Something gone, or always missing was the only solution and like a key to a lock, this would never be right without it. So I slept with half closed eyes and restless laps swallowed my confidence. Laps around the warmth of together, the calm of forever. Laps through anger and alcohol and absence. When I woke up, he was gone.
So the shore and I are more familiar than I would like to be, that thin line that isn't water and isn't earth, that isn't one thing or the other, that thin fence I walk in indecision. The shore is safe from loneliness, the water, a torrent of the welcoming unknown. "Brace yourself"

14.10.08

I can't think straight with country music on. It gets in the way, like a friend gets in the way on a date or an absent apology gets in the way of forgiveness. So I sit in the silence and prevent the music from taking control of my themes. I think we have heard enough about regret and disaapointment. Something that we have beaten into our heads without us even knowing.

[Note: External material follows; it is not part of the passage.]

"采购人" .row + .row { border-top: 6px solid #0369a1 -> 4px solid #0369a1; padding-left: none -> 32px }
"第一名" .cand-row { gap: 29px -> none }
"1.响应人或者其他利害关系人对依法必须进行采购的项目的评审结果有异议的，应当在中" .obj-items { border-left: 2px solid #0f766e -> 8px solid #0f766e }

I sat in front of her house for a least an hour waiting for the courage. She knew and I knew but we both didn't want to admit it. As if the defeat was a sign of our weakness. The heater gave off a faint scent of new car, despite the fact that the car was almost a year old, because it was the first time I had used it seriously. The rain added to the tension. Each drop a punction of the ending. We had met on a rainy day like this. I remember my thin work shirt clung needily to my skin, dependent on my form for structure. Sometimes I actually began to believe I was like that shirt, needing her to validate what I was. But it was just a shirt, wet, cold and not doing it's job very well. The flashback ended I shuffled reality back into place.

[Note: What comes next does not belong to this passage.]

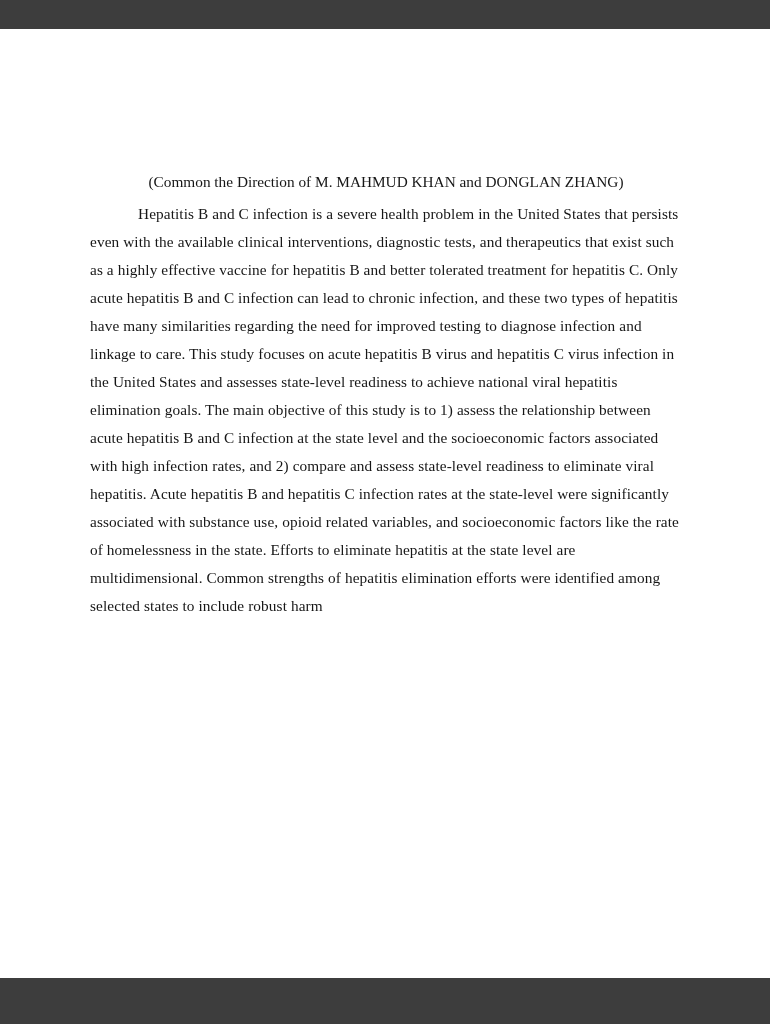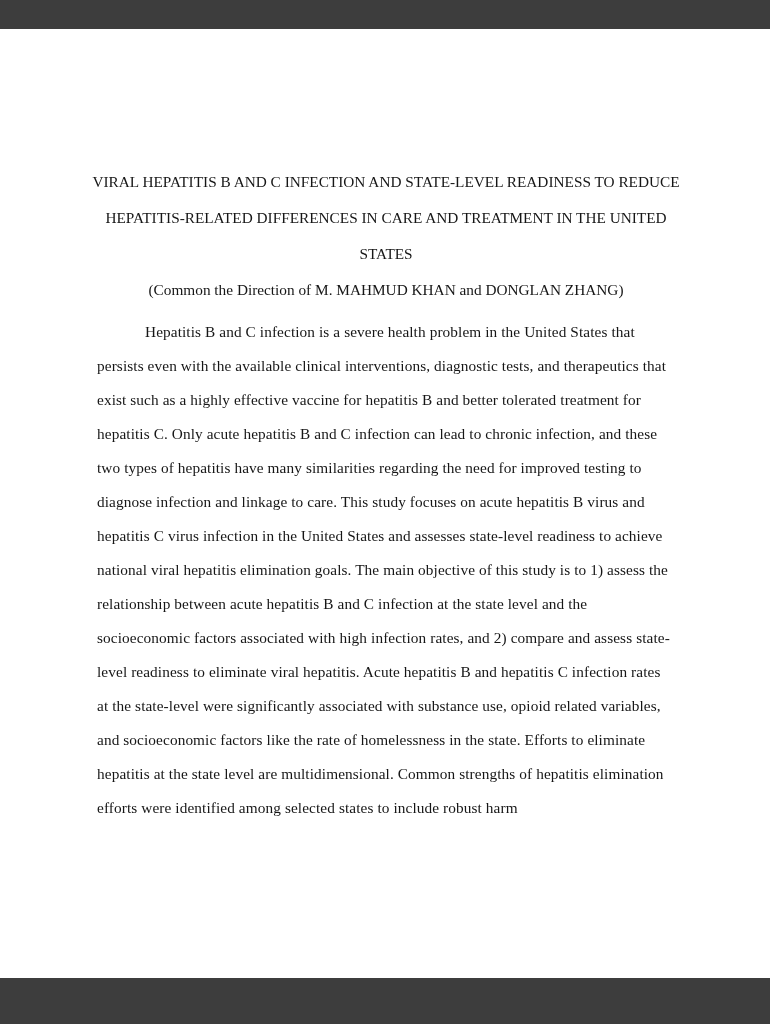"VIRAL HEPATITIS B AND C" div.title-block { html: <div> <div>VIRAL HEPATITIS B AND C INFECTION AND STATE-LEVEL READINESS TO REDUCE</div> <div>HEPATITIS-RELATED DIFFERENCES IN CARE AND TREATMENT IN THE UNITED</div> <div>STATES</div> </div> -> none }
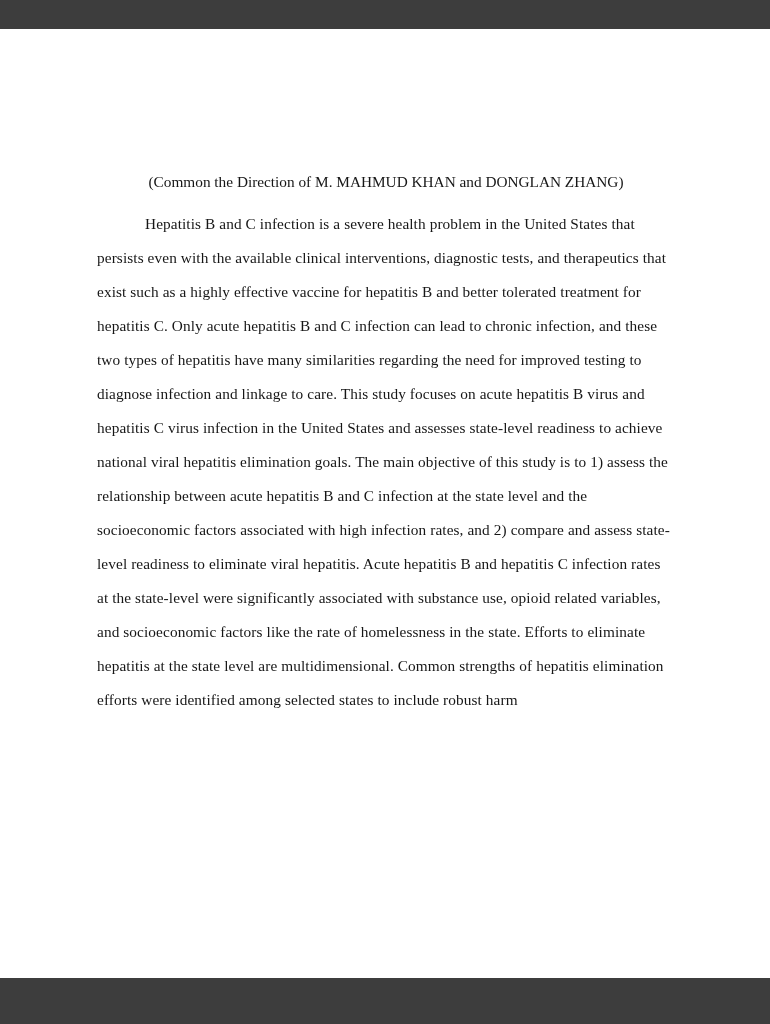"Hepatitis B and C infection" .abstract-par { line-height: 34px -> 28px; margin: 7px -> 0 }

In the private, warm bubble of my car I was immune to the cold and the anger that was to come. This bred cowardice and notions of nicotine and Jack. But by now she probably noticed my car and was waiting for me to come and deliver. The anxiety I felt was eerily similar to the feeling I had before I picked her up for our first date and I was reminded what utterly simplistic creatures we were. What other feelings had I confused? What situations had been determined by mislabeled emotional responses? How many moments were spent deciphering, seemingly blindly "How I feel"? My thinly veiled procrastination came to its finish as I saw her standing at the window of her apartment. She had that look on her face, like she was bracing, busily constructing a defense. She was good at that; creating a sound argument out of next to no evidence. She even left emotion out of it which always amazed me. She would usually cry after, when the hurt of it all came down, like when the parachute catches up to the grounded skydiver and smothers him, sometimes even injures him. Seems ironic now that I think about it.
None the less, I unlocked my car door and tightened my body for the water.